Con esta expresión -“Lo primero es no hacer daño”- atribuida a Hipócrates, empieza el juramento que realizamos los médicos cuando nos graduamos, esto es, cuando empezamos a aprender la verdadera medicina, la medicina de la vida.
Pero cuán olvidado está el compromiso. Es grave y deplorable el estado del acto médico en el mundo actual, con honrosas excepciones entre médicos y centros hospitalarios. La medicina oficial, a la que acceden la mayoría de los colombianos a través de IPS y EPS, vive un estado de enfermedad crónica grave. Hay diagnósticos suficientes, pero las causas, las raíces, aún no se enfrentan. No existe la voluntad política para afrontar este monstruo de 7 cabezas que devora nuestro sistema sanitario.

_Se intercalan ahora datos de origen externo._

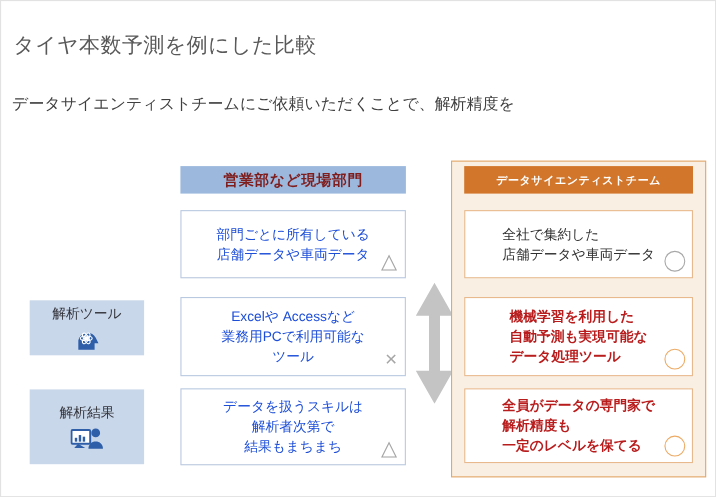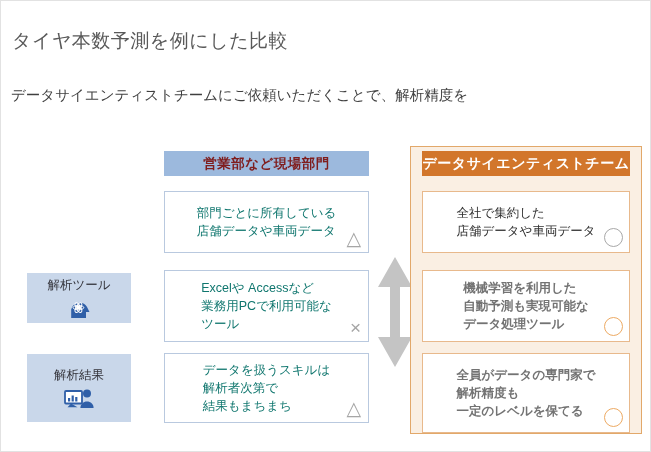--- a/index.html
+++ b/index.html
@@ -124,7 +124,7 @@
     height: 25px;
     background: #d2762b;
     color: #ffffff;
-    font-size: 14px;
+    font-size: 10px;
     font-weight: bold;
     display: flex;
     align-items: center;

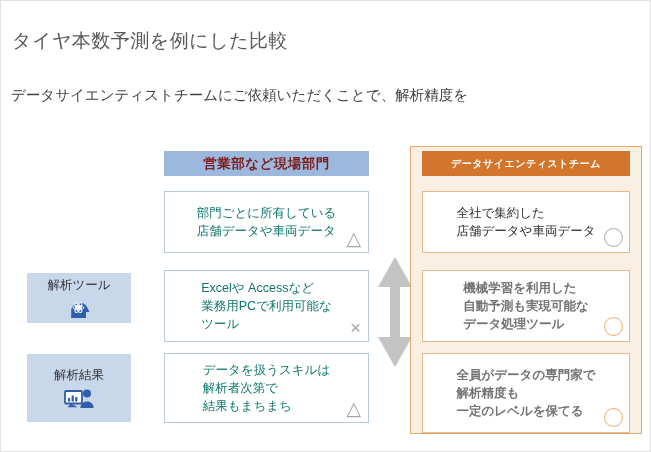--- a/index.html
+++ b/index.html
@@ -93,7 +93,8 @@
   .box-blue .btext {
     font-size: 12.5px;
     line-height: 18px;
-    color: #0f766e;
+    text-align: center;
+    color: #1d4ed8;
     white-space: pre-line;
   }
   .mark {

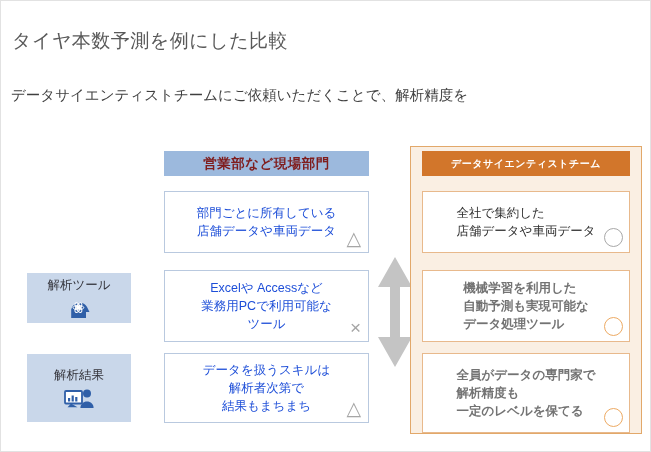--- a/index.html
+++ b/index.html
@@ -152,7 +152,7 @@
     white-space: pre-line;
   }
   .box-orange .btext.accent {
-    color: #737373;
+    color: #b91c1c;
     font-weight: bold;
   }
   .circ {

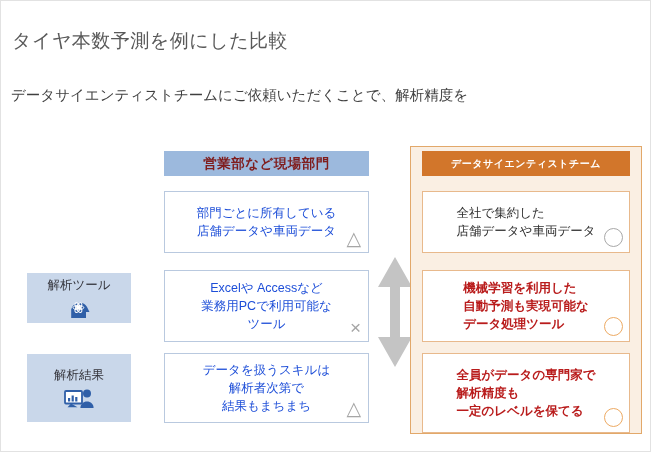--- a/index.html
+++ b/index.html
@@ -259,7 +259,7 @@
     <span class="circ orange"></span>
   </div>
 
-  <div class="box-orange" style="top:352px;height:80px;">
+  <div class="box-orange" style="top:352px;height:68px;">
     <span class="btext accent">全員がデータの専門家で
 解析精度も
 一定のレベルを保てる</span>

Un grano de arena en medio de la desesperanza lo constituye la máxima hipocrática. Que gran ayuda para el sistema enfermo es cualificar el encuentro médico-paciente y empezar por no hacer daño. El acto médico se puede afinar con elementos que son generadores de salud, salutogenéticos. Hacemos daño cuando no saludamos de manera amable y respetuosa al ser humano que tenemos al frente. Saludar es salud-dar. A veces el médico no mira a los ojos al paciente. En la mirada reconocemos el yo del otro y podemos contactar con su alma: los ojos como espejo del alma, la mirada como emisora de luz, tienen mucho para decirnos. Partiendo del reconocimiento del yo, me esfuerzo por comprender su pensar, por escuchar atentamente su palabra, expresión de lo que piensa. En esta primera parte del acto médico están involucrados los cuatro sentidos superiores: la audición, el sentido de la palabra, el sentido del pensamiento ajeno y el sentido del yo ajeno. Con la conciencia de estos cuatro sentidos los médicos y terapeutas podemos transformar el encuentro con el enfermo.

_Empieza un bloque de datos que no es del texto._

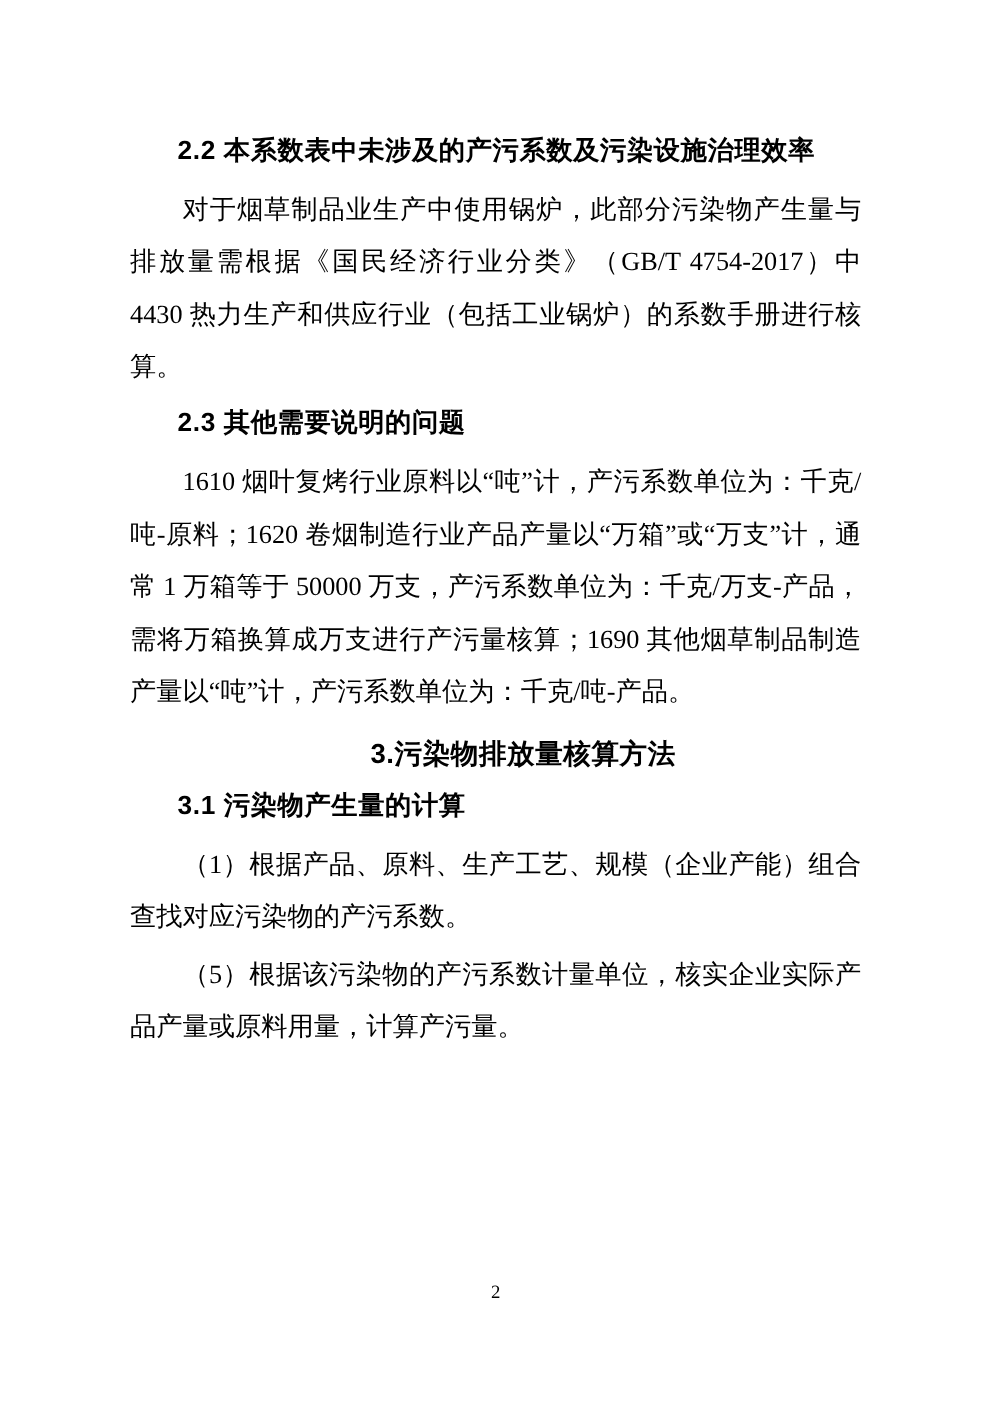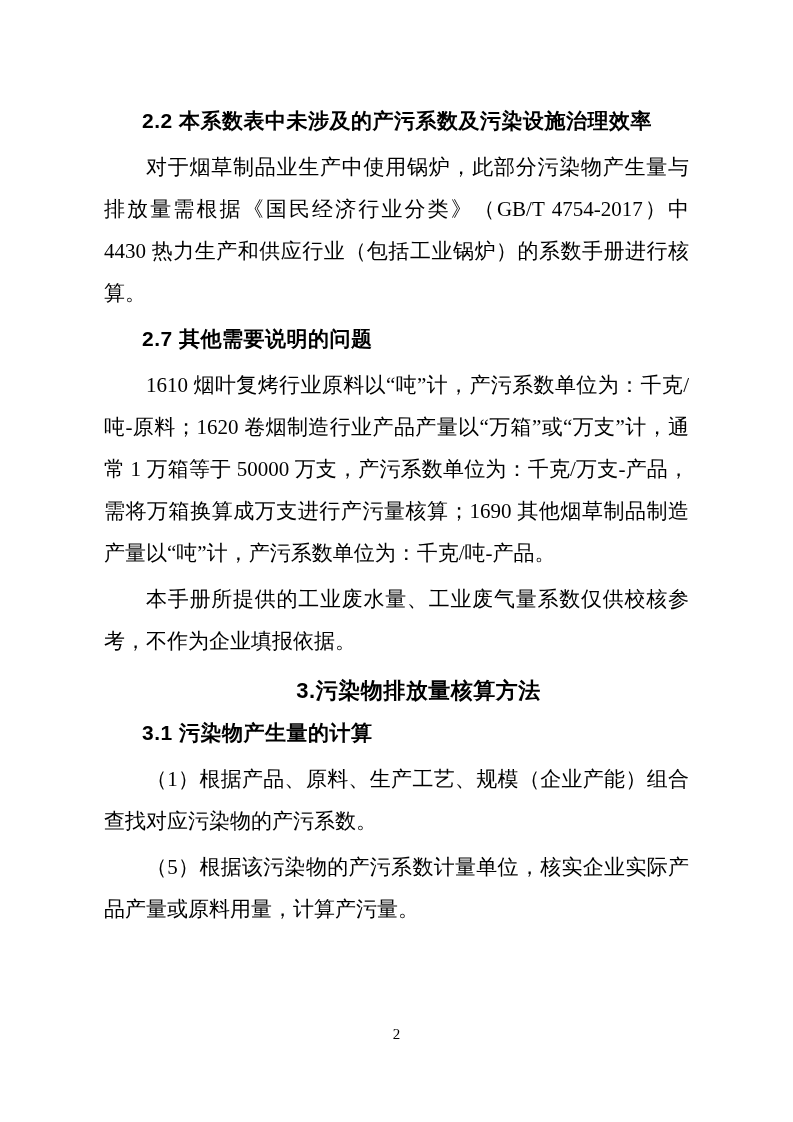--- a/index.html
+++ b/index.html
@@ -68,7 +68,7 @@
     <p class="para">对于烟草制品业生产中使用锅炉，此部分污染物产生量与排放量需根据《国民经济行业分类》（GB/T 4754-2017）中 4430 热力生产和供应行业（包括工业锅炉）的系数手册进行核算。</p>
 
 
-    <h2 class="heading heading-l2">2.7 其他需要说明的问题</h2>
+    <h2 class="heading heading-l2">2.3 其他需要说明的问题</h2>
 
     <p class="para">1610 烟叶复烤行业原料以“吨”计，产污系数单位为：千克/吨-原料；1620 卷烟制造行业产品产量以“万箱”或“万支”计，通常 1 万箱等于 50000 万支，产污系数单位为：千克/万支-产品，需将万箱换算成万支进行产污量核算；1690 其他烟草制品制造产量以“吨”计，产污系数单位为：千克/吨-产品。</p>
 

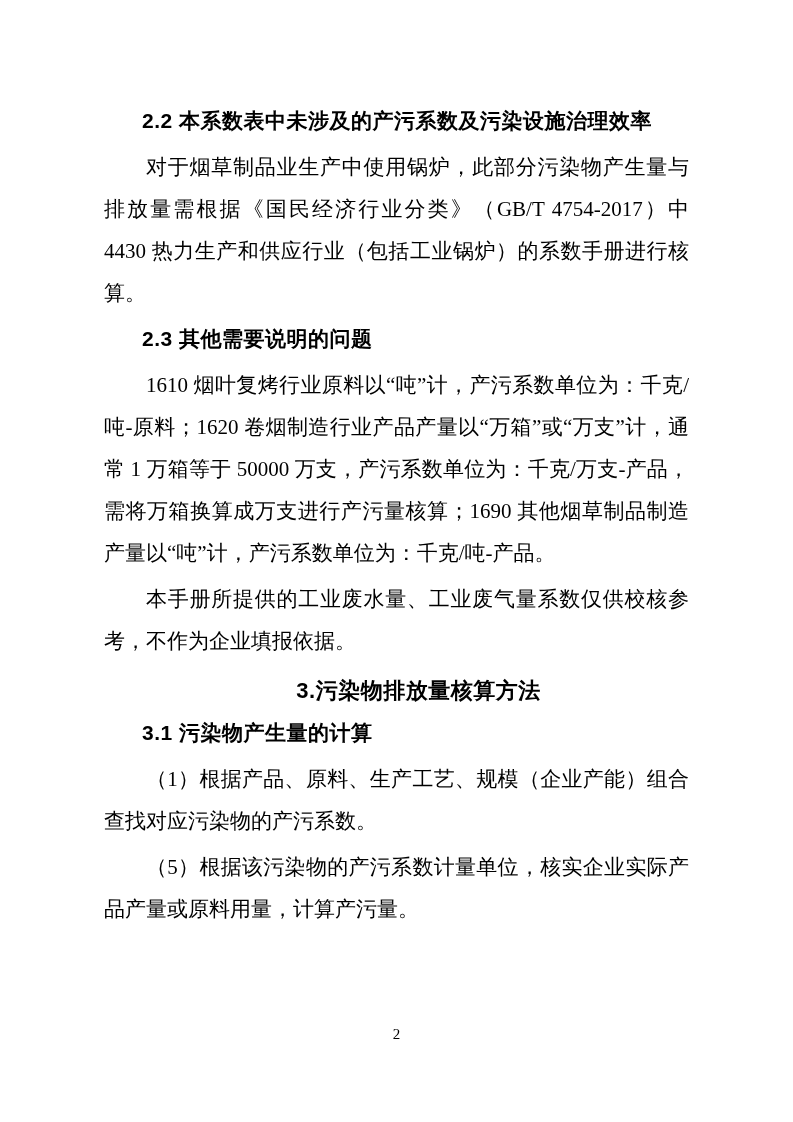--- a/index.html
+++ b/index.html
@@ -73,7 +73,6 @@
     <p class="para">1610 烟叶复烤行业原料以“吨”计，产污系数单位为：千克/吨-原料；1620 卷烟制造行业产品产量以“万箱”或“万支”计，通常 1 万箱等于 50000 万支，产污系数单位为：千克/万支-产品，需将万箱换算成万支进行产污量核算；1690 其他烟草制品制造产量以“吨”计，产污系数单位为：千克/吨-产品。</p>
 
 
-    <p class="para">本手册所提供的工业废水量、工业废气量系数仅供校核参考，不作为企业填报依据。</p>
 
     <h1 class="heading heading-l1">3.污染物排放量核算方法</h1>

Un segundo aspecto está dirigido al enfermo, al ser humano que padece. Cuando R. Steiner e Ita Wegman* se preguntan: ¿por qué y para qué enferma el ser humano?, hablan del papel de la enfermedad en el proceso evolutivo. La enfermedad despierta la conciencia, induce al ser humano a entrar en su interior, a hacer un alto en el camino. Estos pensares se dirigen a los seres humanos que quieren transformar su salud desde ellos mismos; todos tenemos una capacidad de autorregulación fuerte que fue nombrada por Paracelso como el “médico interior” y tiene su asiento en el cuerpo vital humano. Una antigua ideografía china ubica al ser humano enfermo dentro de un templo; y pone sobre este ideograma un signo que viene del cielo y que se lee como una luz que revela el sentido de la enfermedad. Todo proceso de sanación empieza en el propio templo, en el interior, concluye el sabio oriental.

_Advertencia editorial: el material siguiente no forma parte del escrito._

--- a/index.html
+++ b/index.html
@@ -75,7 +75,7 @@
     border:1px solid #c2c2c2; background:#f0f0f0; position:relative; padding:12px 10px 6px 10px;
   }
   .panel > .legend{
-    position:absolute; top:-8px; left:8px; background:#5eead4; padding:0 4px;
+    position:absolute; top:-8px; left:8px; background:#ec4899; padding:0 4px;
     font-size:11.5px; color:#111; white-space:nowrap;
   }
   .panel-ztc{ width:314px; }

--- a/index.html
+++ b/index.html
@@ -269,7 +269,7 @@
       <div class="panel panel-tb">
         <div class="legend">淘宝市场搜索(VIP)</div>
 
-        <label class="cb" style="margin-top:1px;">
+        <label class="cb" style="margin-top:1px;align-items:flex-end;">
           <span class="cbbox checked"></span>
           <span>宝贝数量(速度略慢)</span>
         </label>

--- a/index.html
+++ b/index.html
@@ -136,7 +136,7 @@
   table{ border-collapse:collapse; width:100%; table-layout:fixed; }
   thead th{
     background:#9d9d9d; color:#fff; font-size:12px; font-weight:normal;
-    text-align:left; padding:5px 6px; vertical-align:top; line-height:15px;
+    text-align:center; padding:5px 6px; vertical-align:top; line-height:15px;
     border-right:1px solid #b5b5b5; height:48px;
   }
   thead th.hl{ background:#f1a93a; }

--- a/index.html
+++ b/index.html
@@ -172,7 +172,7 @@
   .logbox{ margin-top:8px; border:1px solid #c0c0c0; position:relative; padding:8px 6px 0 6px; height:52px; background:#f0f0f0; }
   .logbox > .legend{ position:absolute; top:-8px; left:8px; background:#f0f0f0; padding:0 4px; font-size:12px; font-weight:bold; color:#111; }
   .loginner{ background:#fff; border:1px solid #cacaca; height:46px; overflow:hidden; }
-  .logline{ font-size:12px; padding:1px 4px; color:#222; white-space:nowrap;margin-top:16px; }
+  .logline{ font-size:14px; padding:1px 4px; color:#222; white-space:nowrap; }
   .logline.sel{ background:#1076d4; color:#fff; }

Para muchas culturas el cuerpo humano es un templo de la divinidad y el alma habita en ese templo con el deber de cuidarlo, de no hacerle daño. La mayor parte de las enfermedades orgánicas y corporales tienen origen anímico. Un paso fundamental para transformar estos problemas es el cuidado del propio cuerpo que incluye: el respeto por la nutrición (la alimentación lucha contra la muerte), el apoyo de la vitalidad a través del mantenimiento de los ritmos y el cuidado de las emociones. En el campo de las emociones caemos con frecuencia en el plano animal y nos deshumanizamos, nos dañamos. La máxima hipocrática se debe cumplir en cada templo. No nos dañemos a nosotros mismos.
*“Fundamentos para una Ampliación del arte de curar”.